The silicon laminated substrate of this invention impregnates the glass fiber fabric in the state which melt | dissolved and disperse | distributed the silicone resin composition containing the said (A)-(D) component to a solvent, and then, the said solvent is removed from the said glass fiber fabric. It can be removed by evaporation, and then heat-curing the silicone resin composition impregnated in the glass fiber fabric under pressure molding. Here, as (D) component, 100 mass parts of (D1) components of 600 mass parts or less with respect to a total of 100 mass parts of (A) and (B) component, and optionally (A) and (B) component in total. By using the filler containing 1-300 mass parts of (D2) component with respect to, the silicon laminated substrate for LED devices of this invention can be obtained.

-solvent-

The solvent is not particularly limited as long as it can dissolve and disperse the silicone resin composition described above and can evaporate it at a temperature maintained in an uncured or semi-cured state. For example, the boiling point is 50 to 200 ° C, Preferably, the solvent which is 80-150 degreeC is mentioned. When manufacturing the silicon laminated substrate for LED devices of this invention, if the silicone resin composition mentioned above can be melt | dissolved and dispersed, it will not specifically limit, if the said composition can evaporate at the temperature maintained in an uncured or semi-hardened state. For example, the solvent whose boiling point is 50-150 degreeC, Preferably it is 60-100 degreeC is mentioned. As a specific example of a solvent, Hydrocarbon type nonpolar solvents, such as toluene, xylene, hexane, heptane; Ethers; and the like. The amount of the solvent is not particularly limited as long as it is an amount in which the above-mentioned silicone resin composition is dissolved and dispersed, and the obtained solution or dispersion can be impregnated into the glass fiber fabric. The amount of the solvent is preferably 10 to 100 parts by mass of the silicone resin composition. To 200 parts by mass, more preferably 20 to 100 parts by mass. When manufacturing the silicon laminated substrate for LED devices of this invention, if the silicone resin composition mentioned above is melt | dissolved and dispersed and the quantity which can impregnate the obtained solution or dispersion liquid into a glass fiber fabric, it will not specifically limit, The said silicone resin Preferably it is 10-200 mass parts with respect to 100 mass parts of compositions, More preferably, it is 50-100 mass parts.

The solution or dispersion of the silicone resin composition described above may be impregnated into the glass fiber fabric by, for example, immersing the glass fiber fabric in the solution or dispersion, or by applying one or both surfaces of the glass fiber fabric, using an immersion apparatus or the like. Can be.

Evaporation of a solvent can be performed, for example by leaving the glass fiber fabric which impregnated the silicone resin composition mentioned above in the state melt | dissolved and disperse | distributed in a solvent, Preferably it is left at 50-150 degreeC, More preferably, it is 60-100 degreeC. . It is also possible to use heating devices such as ovens and dryers as appropriate.
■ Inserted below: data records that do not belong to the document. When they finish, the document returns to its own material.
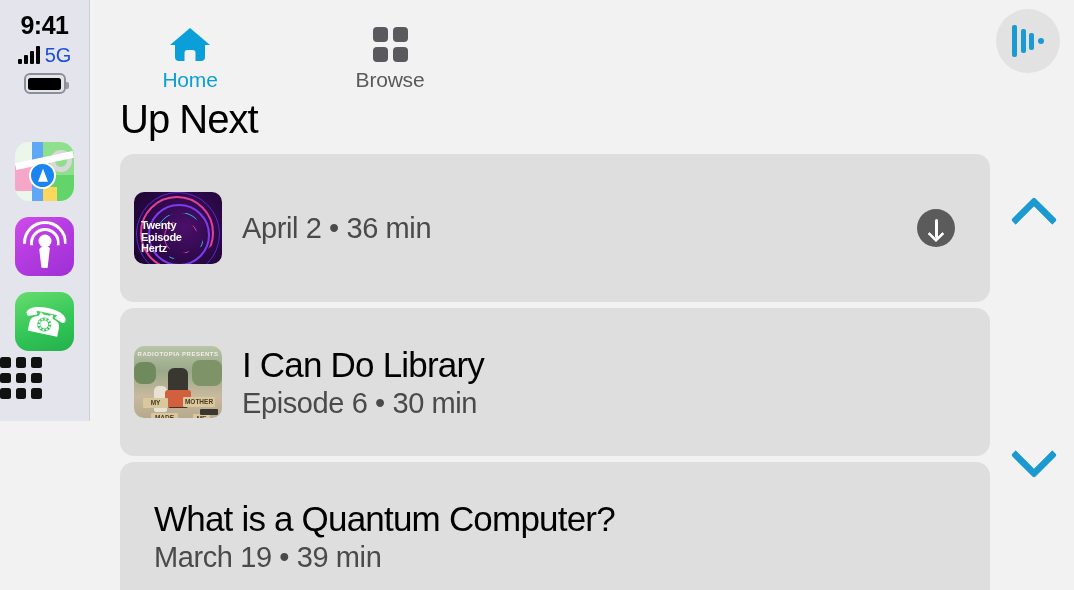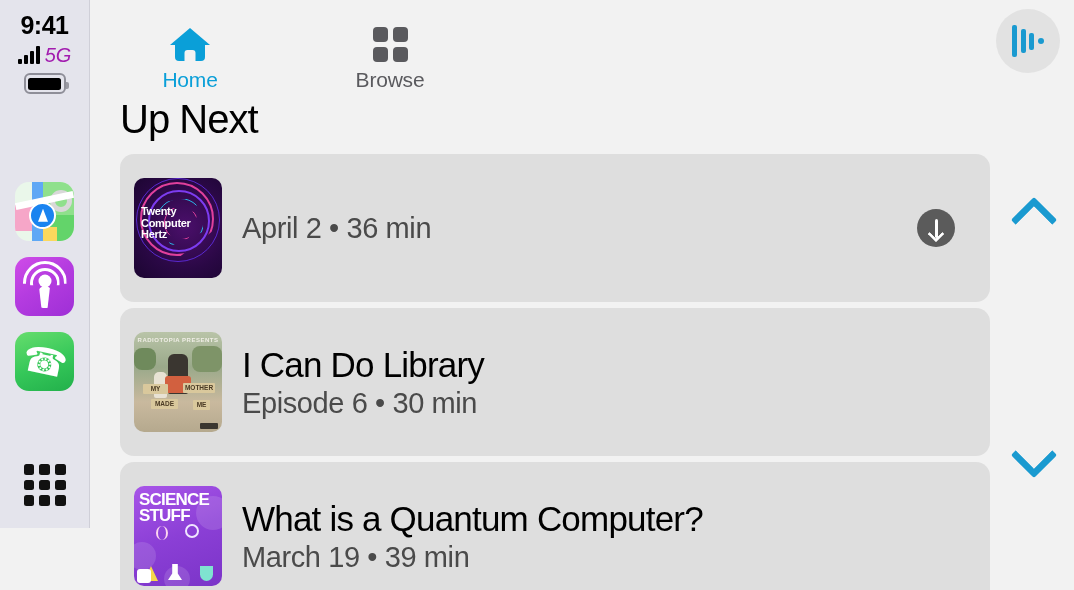--- a/index.html
+++ b/index.html
@@ -6,37 +6,36 @@
   html, body {
     width: 1074px; height: 590px;
     overflow: hidden;
     font-family: "Liberation Sans", sans-serif;
     background: #f2f2f2;
   }
   .screen { position: relative; width: 1074px; height: 590px; display: flex; background: #f2f2f2; }
 
   
   .sidebar {
-    width: 90px; height: 528px;
+    width: 90px; height: 421px;
     background: #e4e4ec;
     border-right: 1px solid #cfcfd8;
-    display: flex; flex-direction: column; align-items: center;
+    display: flex; flex-direction: column; 
     flex: 0 0 90px;
-    gap: 40px;
   }
   .status { width: 100%; padding-top: 10px; display: flex; flex-direction: column; align-items: center; }
   .clock { font-size: 25px; font-weight: bold; color: #000; letter-spacing: -0.5px; line-height: 30px; }
   .signal-row { display: flex; align-items: flex-end; gap: 3px; margin-top: 6px; }
   .bars { display: flex; align-items: flex-end; gap: 2px; height: 18px; }
   .bars i { display: block; width: 4px; background: #000; border-radius: 1px; }
   .bars i:nth-child(1) { height: 5px; }
   .bars i:nth-child(2) { height: 9px; }
   .bars i:nth-child(3) { height: 13px; }
   .bars i:nth-child(4) { height: 18px; }
-  .net { font-size: 20px; color: #a21caf; line-height: 18px; margin-left: 2px; font-style: italic; }
+  .net { font-size: 20px; color: #1d4ed8; line-height: 18px; margin-left: 2px; }
   .battery { margin-top: 9px; position: relative; width: 42px; height: 21px;
              border: 2.5px solid #8e8e98; border-radius: 6px; padding: 2.5px; }
   .battery .fill { width: 100%; height: 100%; background: #000; border-radius: 2.5px; }
   .battery .cap { position: absolute; right: -5px; top: 7px; width: 3px; height: 7px;
                   background: #9a9aa3; border-radius: 0 2px 2px 0; }
 
   .apps { margin-top: 48px; display: flex; flex-direction: column; gap: 16px; align-items: center; }
   .app-icon { width: 59px; height: 59px; border-radius: 14px; position: relative; overflow: hidden; }
 
   
@@ -125,21 +124,21 @@
   .nowplaying i:nth-child(4) { height: 6px; width: 6px; border-radius: 50%; }
 
   
   .content { flex: 1; padding-left: 30px; position: relative; overflow: hidden; }
   .section-title { font-size: 40px; font-weight: normal; color: #000; letter-spacing: -1px;
                    line-height: 44px; margin: 5px 0 13px 0; }
 
   .list { display: flex; flex-direction: column; gap: 6px; width: 870px; }
   .row { height: 148px; background: #dedede; border-radius: 14px;
          display: flex; align-items: center; padding: 0 14px; position: relative; cursor: pointer; }
-  .art { width: 88px; height: 100px; border-radius: 10px; flex: 0 0 88px;
+  .art { width: 88px; height: 72px; border-radius: 10px; flex: 0 0 88px;
          position: relative; overflow: hidden; }
   .row-text { margin-left: 20px; min-width: 0; flex: 1; }
   .row-title { font-size: 35px; color: #000; letter-spacing: -0.8px; line-height: 41px;
                white-space: nowrap; overflow: hidden; }
   .row-sub { font-size: 29px; color: #4a4a4a; letter-spacing: -0.4px; line-height: 36px;
              white-space: nowrap; overflow: hidden; }
   .dl-btn { position: absolute; right: 35px; top: 50%; transform: translateY(-50%);
             width: 38px; height: 38px; border-radius: 50%; background: #5b5b5b;
             display: flex; align-items: center; justify-content: center; cursor: pointer; }
   .dl-btn .arrow { position: relative; width: 3px; height: 19px; background: #fff; border-radius: 2px; }
@@ -313,21 +312,21 @@
 
         <div class="row">
           <div class="art art1">
             <div class="sw s5"></div>
               <div class="sw s1"></div>
               <div class="sw s2"></div>
             <div class="sw s3"></div>
               <div class="sw s4"></div>
             <div class="txt">
               <div>Twenty</div>
-              <div>Computer</div>
+              <div>Episode</div>
               <div>Hertz</div>
             </div>
           </div>
           <div class="row-text">
             <div class="row-sub">April 2 • 36 min</div>
           </div>
           <div class="dl-btn">
             <div class="arrow"></div>
           </div>
         </div>
@@ -346,35 +345,20 @@
             <div class="sign sg4">ME</div>
             <div class="logo"></div>
           </div>
           <div class="row-text">
             <div class="row-title">I Can Do Library</div>
             <div class="row-sub">Episode 6 • 30 min</div>
           </div>
         </div>
 
         <div class="row">
-          <div class="art art3">
-            <div class="blob b1"></div>
-              <div class="blob b2"></div>
-              <div class="blob b3"></div>
-            <div class="hd">
-              <div>SCIENCE</div>
-              <div>STUFF</div>
-            </div>
-            <div class="sci flask"></div>
-              <div class="sci flask2"></div>
-              <div class="sci scope"></div>
-            <div class="sci mag"></div>
-              <div class="sci dna"></div>
-              <div class="badge"></div>
-          </div>
           <div class="row-text">
             <div class="row-title">What is a Quantum Computer?</div>
             <div class="row-sub">March 19 • 39 min</div>
           </div>
         </div>
 
       </div>
     </div>
 
     <div class="chev chev-up"></div>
The heat curing under pressure molding is preferably performed at a pressure of 1 to 100 MPa, more preferably 5 to 50 MPa, preferably 50 to 200 ° C, more preferably using a heat press machine, a vacuum press machine or the like. Preferably at a temperature of 70 to 180 ° C. The curing time may preferably be 1 to 30 minutes, more preferably 2 to 10 minutes. Furthermore, post-curing may be performed at 50 to 200 ° C, particularly at 70 to 180 ° C, for 0.1 to 10 hours, particularly for 1 to 4 hours.

[LED device]

The LED device of this invention is equipped with the silicon laminated substrate for LED devices of this invention, and the LED chip mounted on the said board | substrate. 1 is a cross-sectional view showing an example of the LED device of the present invention. In the LED device 1 shown in FIG. 1, the electrode pattern 3 which consists of an anode and a cathode is manufactured on the silicon laminated substrate 2 for LED devices of this invention, and the die-bonding paste 4 is attached to one electrode of an electrode pattern. The LED chip 5 is die-bonded. The bonding wire 6 is connected between the LED chip 5 and the other electrode of the electrode pattern 3. A part of the electrode pattern 3, the LED chip 5 and the bonding wire 6 are sealed by the transparent sealing body 7.

The electrode pattern 3 can be manufactured by a well-known method, for example, etching etc. are performed with respect to the copper clad laminated board which has the silicon laminated board for LED devices of this invention, and copper foil provided in one or both surfaces of the said board | substrate. It can manufacture by doing. As the die bonding paste 4, silver paste etc. are mentioned, for example. As the bonding wire 6, a gold wire etc. are mentioned, for example. The transparent sealing body 7 can be provided by shape | molding well hardening | curing well-known sealing agents, such as a silicone sealing agent and an epoxy sealing agent, for example in a desired shape suitably.

<Example>

Hereinafter, the present invention will be described in detail by showing synthesis examples, examples, and comparative examples, but the present invention is not limited to the following examples. In addition, in the following example, a weight average molecular weight is the polystyrene conversion value measured by gel permeation chromatography (GPC).

Synthesis Example 1

Vinyl group-containing organopolysiloxane resin (A1)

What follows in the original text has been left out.